Work item ▸
Copy the data that appears below exactly. Drop the pictures.

Supplied material ▸

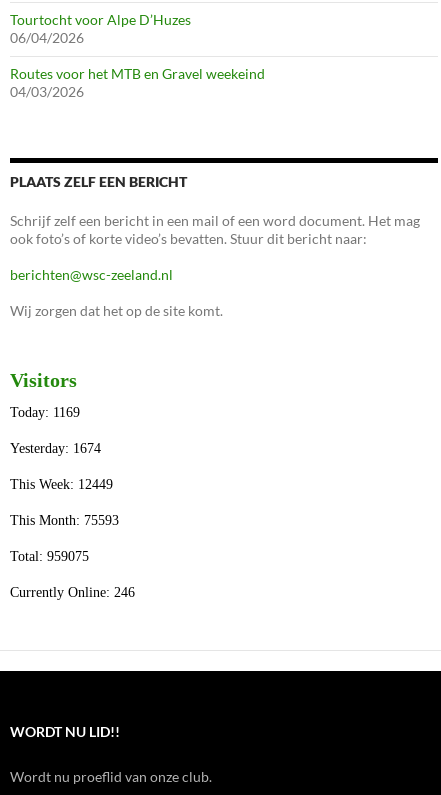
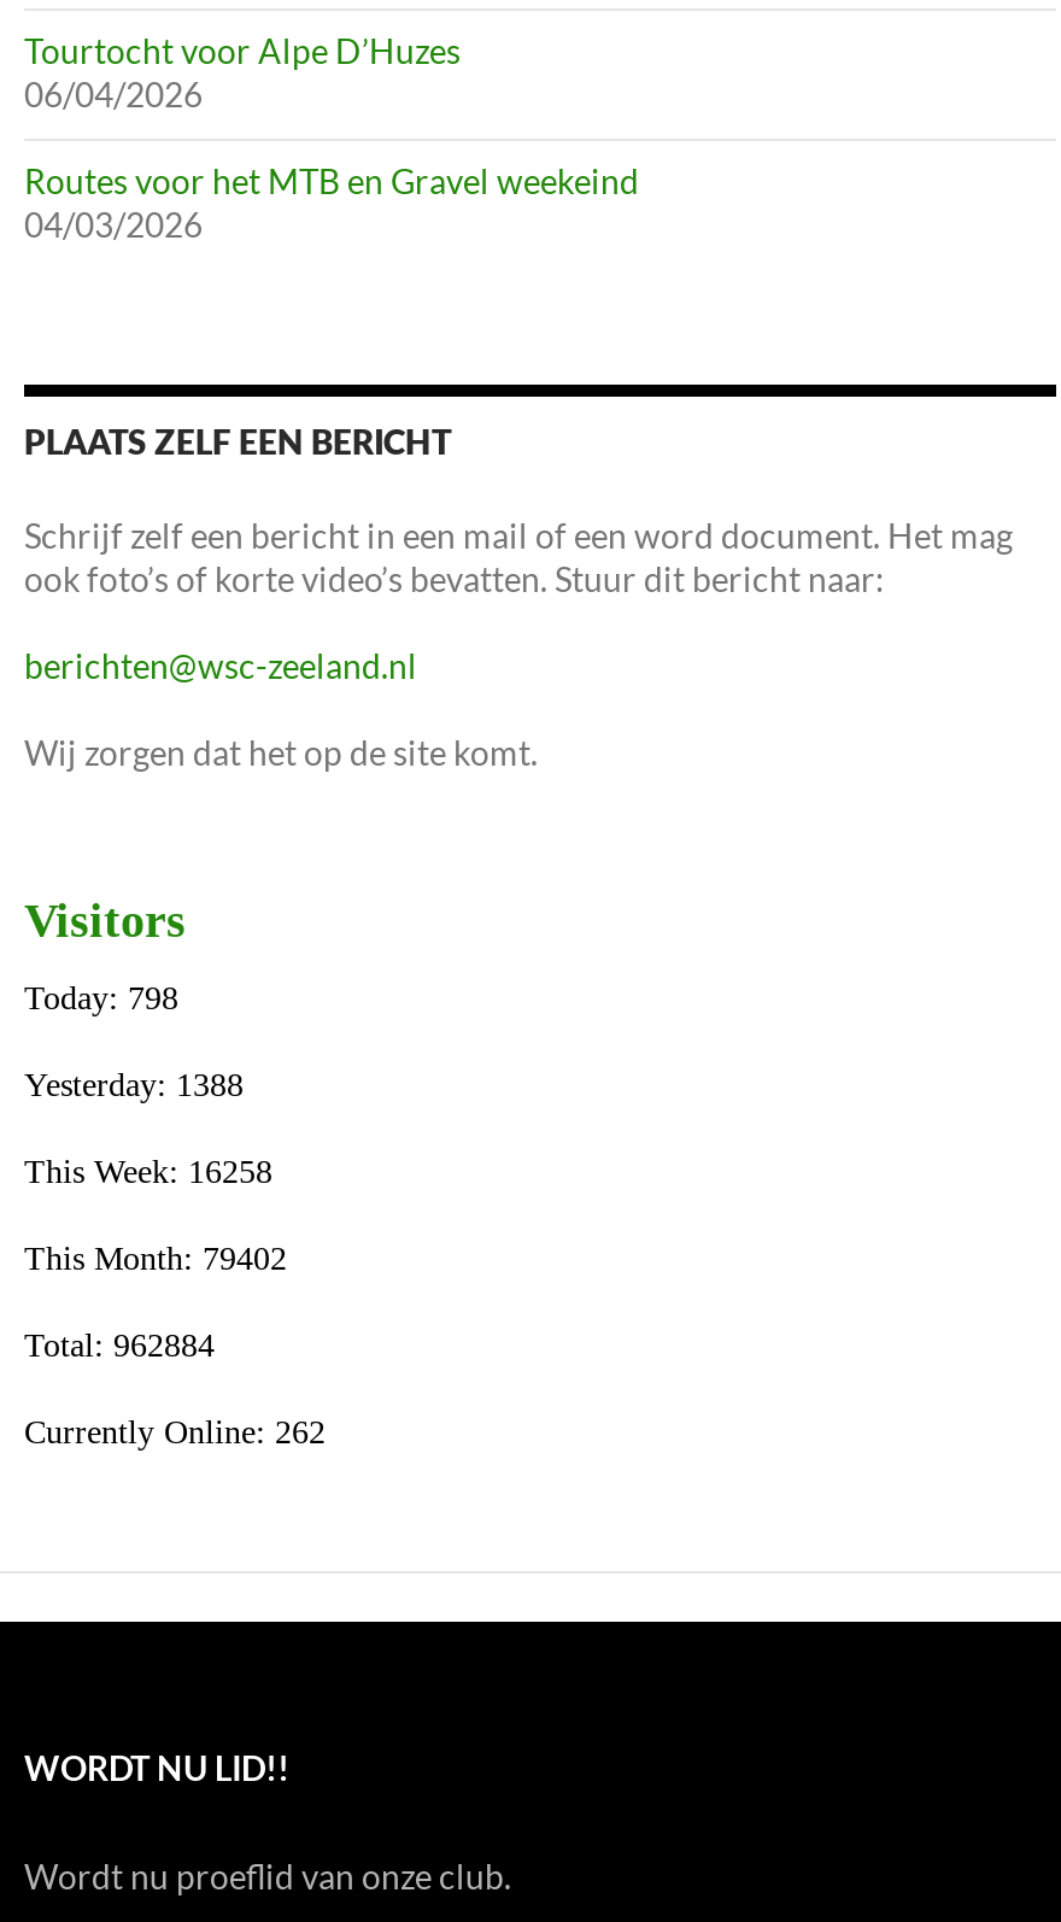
[10,404,80,420] Today: 1169 -> [24,979,178,1015] Today: 798
[10,440,101,456] Yesterday: 1674 -> [24,1066,244,1102] Yesterday: 1388
[10,476,113,492] This Week: 12449 -> [24,1153,272,1189] This Week: 16258
[10,512,119,528] This Month: 75593 -> [24,1240,287,1276] This Month: 79402
[10,548,89,564] Total: 959075 -> [24,1326,215,1363] Total: 962884
[10,584,135,600] Currently Online: 246 -> [24,1413,326,1449] Currently Online: 262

Answer for this exercise ▸
[10,404,80,420] Today: 1169 -> [24,979,178,1015] Today: 798
[10,440,101,456] Yesterday: 1674 -> [24,1066,244,1102] Yesterday: 1388
[10,476,113,492] This Week: 12449 -> [24,1153,272,1189] This Week: 16258
[10,512,119,528] This Month: 75593 -> [24,1240,287,1276] This Month: 79402
[10,548,89,564] Total: 959075 -> [24,1326,215,1363] Total: 962884
[10,584,135,600] Currently Online: 246 -> [24,1413,326,1449] Currently Online: 262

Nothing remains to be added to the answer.